Top of RECORD EXCERPTS
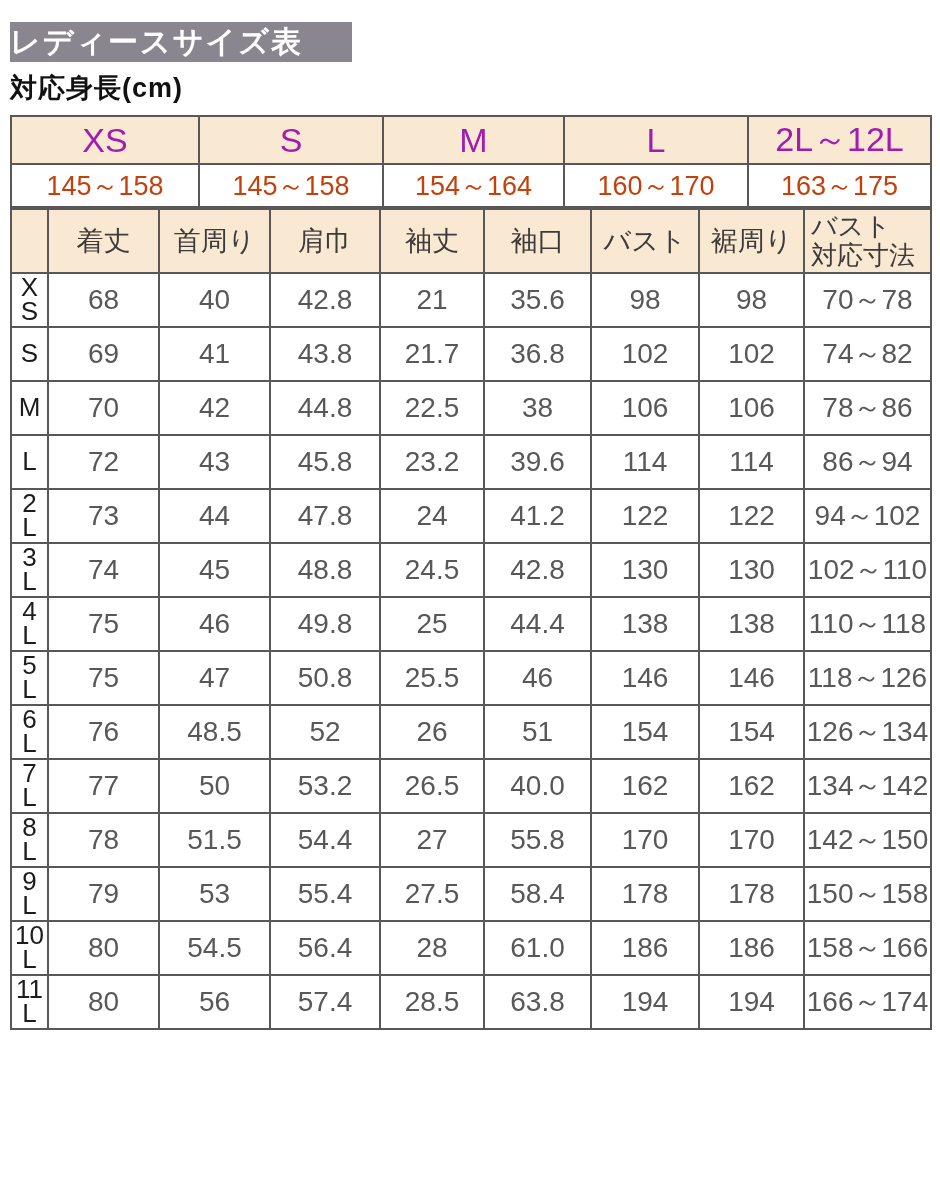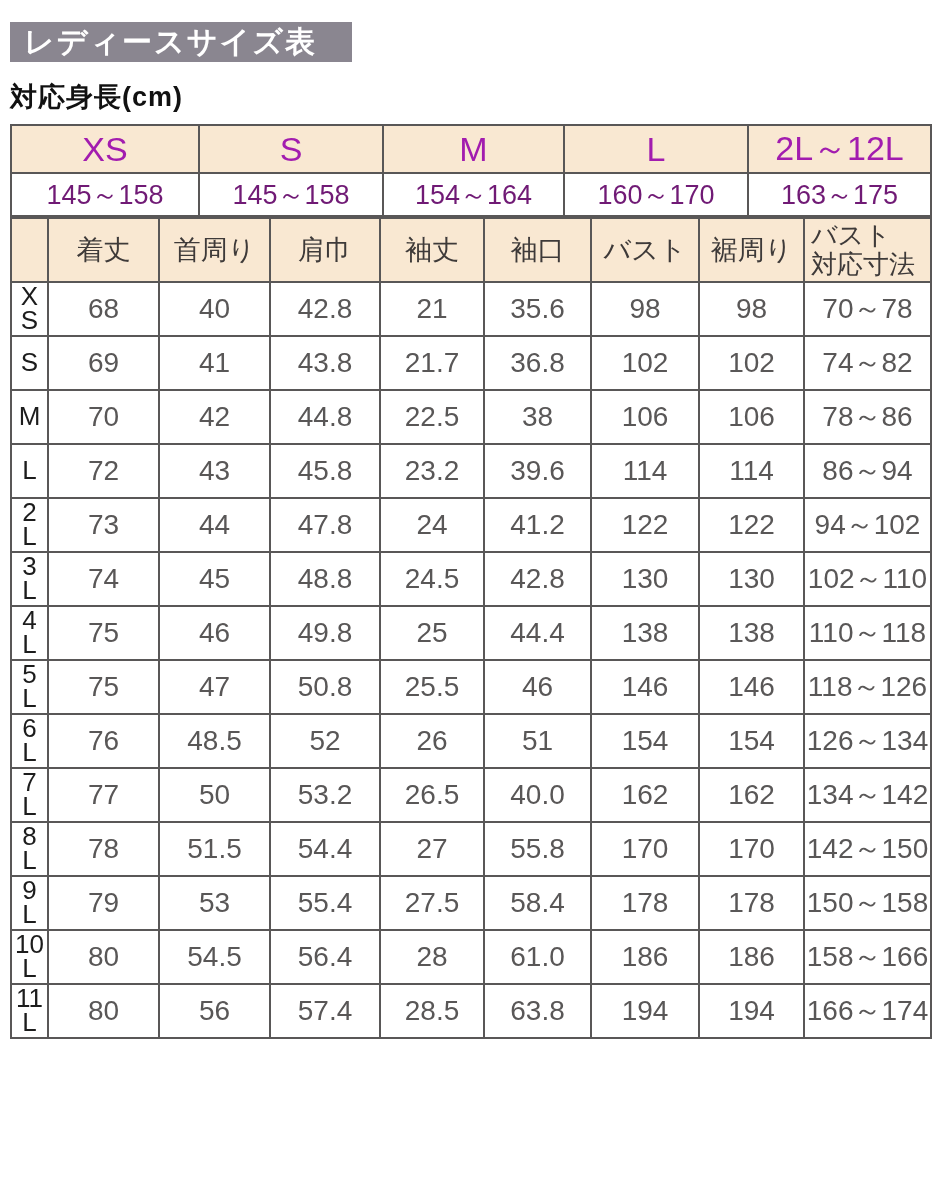--- a/index.html
+++ b/index.html
@@ -14,26 +14,26 @@
   .page { padding: 22px 10px 0 10px; }
 
   .title-bar {
     width: 342px;
     height: 40px;
     background: #8a8690;
     color: #ffffff;
     font-size: 30px;
     font-weight: bold;
     line-height: 40px;
-    padding-left: 14px;
+    padding-left: 0;
     letter-spacing: 2px;
   }
 
   .subtitle {
-    margin-top: 17px;
+    margin-top: 8px;
     font-size: 27px;
     font-weight: bold;
     color: #111111;
     letter-spacing: 1px;
   }
 
   table {
     border-collapse: collapse;
     width: 920px;
     table-layout: fixed;
@@ -51,21 +51,21 @@
     background: #f9e8d2;
     height: 34px;
     font-size: 34px;
     font-weight: normal;
     color: #a21caf;
   }
   .height-table td {
     background: #ffffff;
     height: 43px;
     font-size: 27px;
-    color: #701a75;
+    color: #c2410c;
   }
 
   
   .size-table { }
   .size-table thead th {
     background: #f9e8d2;
     height: 64px;
     font-size: 27px;
     font-weight: normal;
     color: #3e3a39;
Bottom of RECORD EXCERPTS
> _WHAT TO PRODUCE_
Above are the records; copy exactly the lines from the one with "width: 920px;" through the final line.

> _FINAL ANSWER_
     width: 920px;
     table-layout: fixed;
@@ -51,21 +51,21 @@
     background: #f9e8d2;
     height: 34px;
     font-size: 34px;
     font-weight: normal;
     color: #a21caf;
   }
   .height-table td {
     background: #ffffff;
     height: 43px;
     font-size: 27px;
-    color: #701a75;
+    color: #c2410c;
   }
 
   
   .size-table { }
   .size-table thead th {
     background: #f9e8d2;
     height: 64px;
     font-size: 27px;
     font-weight: normal;
     color: #3e3a39;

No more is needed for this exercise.